Dans ce cas-ci, il ne s’agit pas de jeter l’opprobre sur ce professeur ni de questionner son intégrité morale. Il s’agit de comprendre que le terme utilisé n’est pas neutre, ne vient pas de nulle part, a une fonction sociale et produit une violence sur ce jeune garçon.

La fragilité blanche, ou quand le ressenti individuel prend toute la place

Or, la réaction du professeur met en avant trois éléments centraux qui prennent finalement toute la place :

1. Son indignation : personne dans la société ne souhaite être taxé.e de raciste. Ce terme est devenu une des pires insultes qui soit. Dès lors, lorsqu’elle est formulée, elle déclenche d’emblée des émotions très fortes d’indignation, de surprise, de colère. Ces ressentis prennent une place immense.

2. Sa justification : à côté de cette émotion, la principale réaction est de se justifier, de démontrer que « je ne suis pas raciste ». Pour cela, l’intention de départ est souvent mise en avant. Mais dans le cadre d’un rapport de domination, l’intention de départ ne doit jamais servir à invisibiliser les effets produits.

3. Sa réaction : le professeur estime être lui-même la victime et demande à ce que le jeune garçon s’excuse. Ainsi, au final, les émotions et la réaction de ce professeur prennent toute la place et occultent entièrement le problème de départ. Que reste-t-il de la situation de départ ?

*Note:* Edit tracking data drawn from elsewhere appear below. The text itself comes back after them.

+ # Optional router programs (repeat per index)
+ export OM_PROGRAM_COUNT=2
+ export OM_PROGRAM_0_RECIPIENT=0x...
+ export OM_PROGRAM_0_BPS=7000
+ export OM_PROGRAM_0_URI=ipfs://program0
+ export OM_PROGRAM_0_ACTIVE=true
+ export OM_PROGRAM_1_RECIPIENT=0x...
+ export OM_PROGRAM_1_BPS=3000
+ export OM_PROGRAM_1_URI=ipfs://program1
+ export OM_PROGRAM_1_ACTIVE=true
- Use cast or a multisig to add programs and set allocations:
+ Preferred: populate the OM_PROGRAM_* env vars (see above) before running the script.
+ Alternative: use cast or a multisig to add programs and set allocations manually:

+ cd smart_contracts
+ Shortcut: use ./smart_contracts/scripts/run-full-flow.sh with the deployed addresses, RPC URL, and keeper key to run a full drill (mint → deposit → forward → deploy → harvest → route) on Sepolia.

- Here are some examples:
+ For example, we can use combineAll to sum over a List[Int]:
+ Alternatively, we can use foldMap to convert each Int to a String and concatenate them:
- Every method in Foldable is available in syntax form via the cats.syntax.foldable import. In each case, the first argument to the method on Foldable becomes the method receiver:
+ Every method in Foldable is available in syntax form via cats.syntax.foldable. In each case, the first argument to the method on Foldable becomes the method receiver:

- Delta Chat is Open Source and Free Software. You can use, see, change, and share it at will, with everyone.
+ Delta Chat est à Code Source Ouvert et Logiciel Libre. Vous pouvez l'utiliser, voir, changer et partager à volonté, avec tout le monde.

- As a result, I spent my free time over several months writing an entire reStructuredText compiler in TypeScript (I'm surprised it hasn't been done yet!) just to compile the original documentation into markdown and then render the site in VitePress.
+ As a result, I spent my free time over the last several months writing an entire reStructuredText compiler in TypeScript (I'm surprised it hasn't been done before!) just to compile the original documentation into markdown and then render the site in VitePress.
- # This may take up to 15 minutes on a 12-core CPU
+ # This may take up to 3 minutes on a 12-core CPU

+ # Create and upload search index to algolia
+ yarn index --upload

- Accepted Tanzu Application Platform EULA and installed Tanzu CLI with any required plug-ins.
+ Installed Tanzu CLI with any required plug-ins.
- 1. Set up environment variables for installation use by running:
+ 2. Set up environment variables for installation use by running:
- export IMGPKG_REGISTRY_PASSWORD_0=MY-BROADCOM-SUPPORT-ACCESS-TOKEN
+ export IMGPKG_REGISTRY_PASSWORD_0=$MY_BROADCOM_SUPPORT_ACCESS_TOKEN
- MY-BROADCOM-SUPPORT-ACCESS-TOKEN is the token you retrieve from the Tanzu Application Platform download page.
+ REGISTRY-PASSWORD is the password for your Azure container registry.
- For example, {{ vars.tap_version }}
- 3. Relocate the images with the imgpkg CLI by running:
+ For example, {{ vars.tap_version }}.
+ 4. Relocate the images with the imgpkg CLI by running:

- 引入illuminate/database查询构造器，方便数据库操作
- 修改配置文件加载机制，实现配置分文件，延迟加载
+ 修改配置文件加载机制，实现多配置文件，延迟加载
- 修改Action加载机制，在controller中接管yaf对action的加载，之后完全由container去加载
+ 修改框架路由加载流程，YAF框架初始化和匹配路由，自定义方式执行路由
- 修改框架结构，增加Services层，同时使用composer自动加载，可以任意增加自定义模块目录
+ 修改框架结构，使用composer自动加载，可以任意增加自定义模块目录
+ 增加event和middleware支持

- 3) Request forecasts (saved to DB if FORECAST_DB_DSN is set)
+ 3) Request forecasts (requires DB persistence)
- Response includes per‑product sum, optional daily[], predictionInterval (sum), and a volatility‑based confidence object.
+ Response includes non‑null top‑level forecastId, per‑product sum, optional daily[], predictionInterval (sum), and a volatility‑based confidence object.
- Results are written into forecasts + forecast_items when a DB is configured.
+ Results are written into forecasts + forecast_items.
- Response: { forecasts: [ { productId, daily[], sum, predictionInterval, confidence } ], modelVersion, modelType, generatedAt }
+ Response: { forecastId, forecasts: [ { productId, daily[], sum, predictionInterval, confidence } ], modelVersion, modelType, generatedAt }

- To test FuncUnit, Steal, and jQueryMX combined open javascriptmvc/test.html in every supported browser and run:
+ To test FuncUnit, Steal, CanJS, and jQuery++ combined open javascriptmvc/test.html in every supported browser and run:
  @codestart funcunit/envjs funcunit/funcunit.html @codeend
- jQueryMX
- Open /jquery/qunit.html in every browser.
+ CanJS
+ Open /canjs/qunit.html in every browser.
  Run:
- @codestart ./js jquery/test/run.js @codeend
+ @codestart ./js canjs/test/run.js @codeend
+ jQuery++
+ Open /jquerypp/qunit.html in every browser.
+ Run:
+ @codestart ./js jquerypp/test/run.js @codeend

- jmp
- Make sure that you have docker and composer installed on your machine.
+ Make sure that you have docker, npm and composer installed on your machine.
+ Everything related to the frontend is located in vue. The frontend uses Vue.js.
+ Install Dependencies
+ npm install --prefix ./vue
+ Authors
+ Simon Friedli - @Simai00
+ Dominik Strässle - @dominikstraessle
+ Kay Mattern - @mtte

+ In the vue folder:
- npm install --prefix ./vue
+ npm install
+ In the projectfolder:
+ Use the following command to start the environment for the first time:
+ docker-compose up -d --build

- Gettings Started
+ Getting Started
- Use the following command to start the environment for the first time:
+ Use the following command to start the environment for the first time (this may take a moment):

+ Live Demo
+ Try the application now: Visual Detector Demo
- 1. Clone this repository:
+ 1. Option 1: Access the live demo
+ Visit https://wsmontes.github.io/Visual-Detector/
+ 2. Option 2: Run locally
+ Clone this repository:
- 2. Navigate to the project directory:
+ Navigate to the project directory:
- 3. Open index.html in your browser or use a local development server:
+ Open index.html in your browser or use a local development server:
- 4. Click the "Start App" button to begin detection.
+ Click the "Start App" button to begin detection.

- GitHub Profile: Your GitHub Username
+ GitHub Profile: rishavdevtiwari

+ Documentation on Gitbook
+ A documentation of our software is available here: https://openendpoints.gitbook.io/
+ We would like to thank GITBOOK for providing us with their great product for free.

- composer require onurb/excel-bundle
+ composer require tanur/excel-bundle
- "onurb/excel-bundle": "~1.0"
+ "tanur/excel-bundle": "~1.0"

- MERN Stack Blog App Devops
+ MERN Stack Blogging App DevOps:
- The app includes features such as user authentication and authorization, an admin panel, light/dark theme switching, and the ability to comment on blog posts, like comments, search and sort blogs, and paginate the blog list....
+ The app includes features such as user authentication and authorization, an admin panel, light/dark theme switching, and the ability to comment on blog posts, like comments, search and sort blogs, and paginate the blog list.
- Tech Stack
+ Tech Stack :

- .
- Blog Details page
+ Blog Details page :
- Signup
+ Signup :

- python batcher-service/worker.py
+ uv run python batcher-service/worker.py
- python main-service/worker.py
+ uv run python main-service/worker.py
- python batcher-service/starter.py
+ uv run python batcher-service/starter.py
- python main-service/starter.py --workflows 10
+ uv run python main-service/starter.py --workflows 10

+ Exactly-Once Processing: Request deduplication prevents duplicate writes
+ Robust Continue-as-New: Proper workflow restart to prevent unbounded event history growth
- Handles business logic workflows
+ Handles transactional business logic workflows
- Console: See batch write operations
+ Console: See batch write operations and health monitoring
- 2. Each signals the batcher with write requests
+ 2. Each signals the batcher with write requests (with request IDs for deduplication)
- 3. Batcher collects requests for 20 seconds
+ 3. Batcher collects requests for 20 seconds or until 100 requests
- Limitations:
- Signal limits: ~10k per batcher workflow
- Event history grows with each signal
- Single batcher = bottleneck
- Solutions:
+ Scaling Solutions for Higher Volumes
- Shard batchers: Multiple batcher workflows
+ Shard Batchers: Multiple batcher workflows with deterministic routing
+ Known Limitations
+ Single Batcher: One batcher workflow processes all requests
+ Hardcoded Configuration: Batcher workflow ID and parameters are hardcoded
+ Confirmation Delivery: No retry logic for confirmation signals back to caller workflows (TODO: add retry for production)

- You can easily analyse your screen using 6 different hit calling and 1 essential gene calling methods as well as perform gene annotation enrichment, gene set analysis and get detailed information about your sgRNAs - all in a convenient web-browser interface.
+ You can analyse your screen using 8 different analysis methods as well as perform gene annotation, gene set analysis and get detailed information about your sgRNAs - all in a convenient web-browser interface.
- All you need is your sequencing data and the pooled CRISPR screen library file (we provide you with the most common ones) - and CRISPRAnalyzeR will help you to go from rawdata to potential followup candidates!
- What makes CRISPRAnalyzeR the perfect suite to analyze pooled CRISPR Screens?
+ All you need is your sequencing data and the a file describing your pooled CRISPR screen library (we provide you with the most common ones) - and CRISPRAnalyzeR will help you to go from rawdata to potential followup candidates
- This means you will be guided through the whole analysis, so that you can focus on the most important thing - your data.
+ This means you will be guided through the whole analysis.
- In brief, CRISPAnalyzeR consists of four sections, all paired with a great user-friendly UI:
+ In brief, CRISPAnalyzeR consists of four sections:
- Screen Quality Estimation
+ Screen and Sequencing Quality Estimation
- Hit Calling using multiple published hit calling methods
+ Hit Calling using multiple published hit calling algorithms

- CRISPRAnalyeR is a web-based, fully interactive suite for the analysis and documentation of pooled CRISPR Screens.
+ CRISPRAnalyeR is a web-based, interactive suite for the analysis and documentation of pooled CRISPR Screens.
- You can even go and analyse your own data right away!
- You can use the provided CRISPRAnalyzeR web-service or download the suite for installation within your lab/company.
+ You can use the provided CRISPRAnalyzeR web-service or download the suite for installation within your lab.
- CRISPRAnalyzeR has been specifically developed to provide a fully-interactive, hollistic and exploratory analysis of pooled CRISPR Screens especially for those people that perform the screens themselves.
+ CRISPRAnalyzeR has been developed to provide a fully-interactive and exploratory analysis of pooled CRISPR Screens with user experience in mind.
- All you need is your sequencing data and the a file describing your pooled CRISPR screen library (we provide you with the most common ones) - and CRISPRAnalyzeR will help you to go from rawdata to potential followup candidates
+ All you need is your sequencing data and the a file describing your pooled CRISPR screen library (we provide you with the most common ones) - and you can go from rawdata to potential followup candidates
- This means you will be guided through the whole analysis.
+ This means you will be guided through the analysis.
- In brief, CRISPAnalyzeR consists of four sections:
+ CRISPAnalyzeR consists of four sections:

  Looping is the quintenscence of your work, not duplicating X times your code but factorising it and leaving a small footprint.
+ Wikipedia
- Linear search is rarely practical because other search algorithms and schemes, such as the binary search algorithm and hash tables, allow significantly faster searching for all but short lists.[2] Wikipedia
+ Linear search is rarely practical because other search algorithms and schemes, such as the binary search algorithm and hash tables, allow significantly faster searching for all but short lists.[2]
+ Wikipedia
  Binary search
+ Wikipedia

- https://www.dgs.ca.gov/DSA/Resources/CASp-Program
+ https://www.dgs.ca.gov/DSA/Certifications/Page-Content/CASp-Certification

Bien souvent, les personnes que nous recevons en formation réagissent en disant qu’il faut prendre en compte les deux émotions, en mettant sur un même pied l’utilisation du terme « singe » à l’encontre d’un jeune afro-descendant et le terme « raciste » lancé par ce dernier envers un professeur blanc. Or, c’est occulter tout ce dont il a été question jusqu’à maintenant : le racisme est un système de domination. Dans ce cas-ci, il importe de questionner les effets produits. Dans le cas du jeune garçon, ce terme renvoie à des violences collectives, à des discriminations structurelles, à une longue histoire non révolue dans laquelle son propre corps est constamment déshumanisé, infériorisé. Dans le cas du professeur, il n’est question que d’un ressenti individuel lié à la charge morale qui accompagne le terme raciste. Ce n’est pas gai d’être taxé de racisme, certes, mais cela n’a aucun autre impact collectif ou structurel.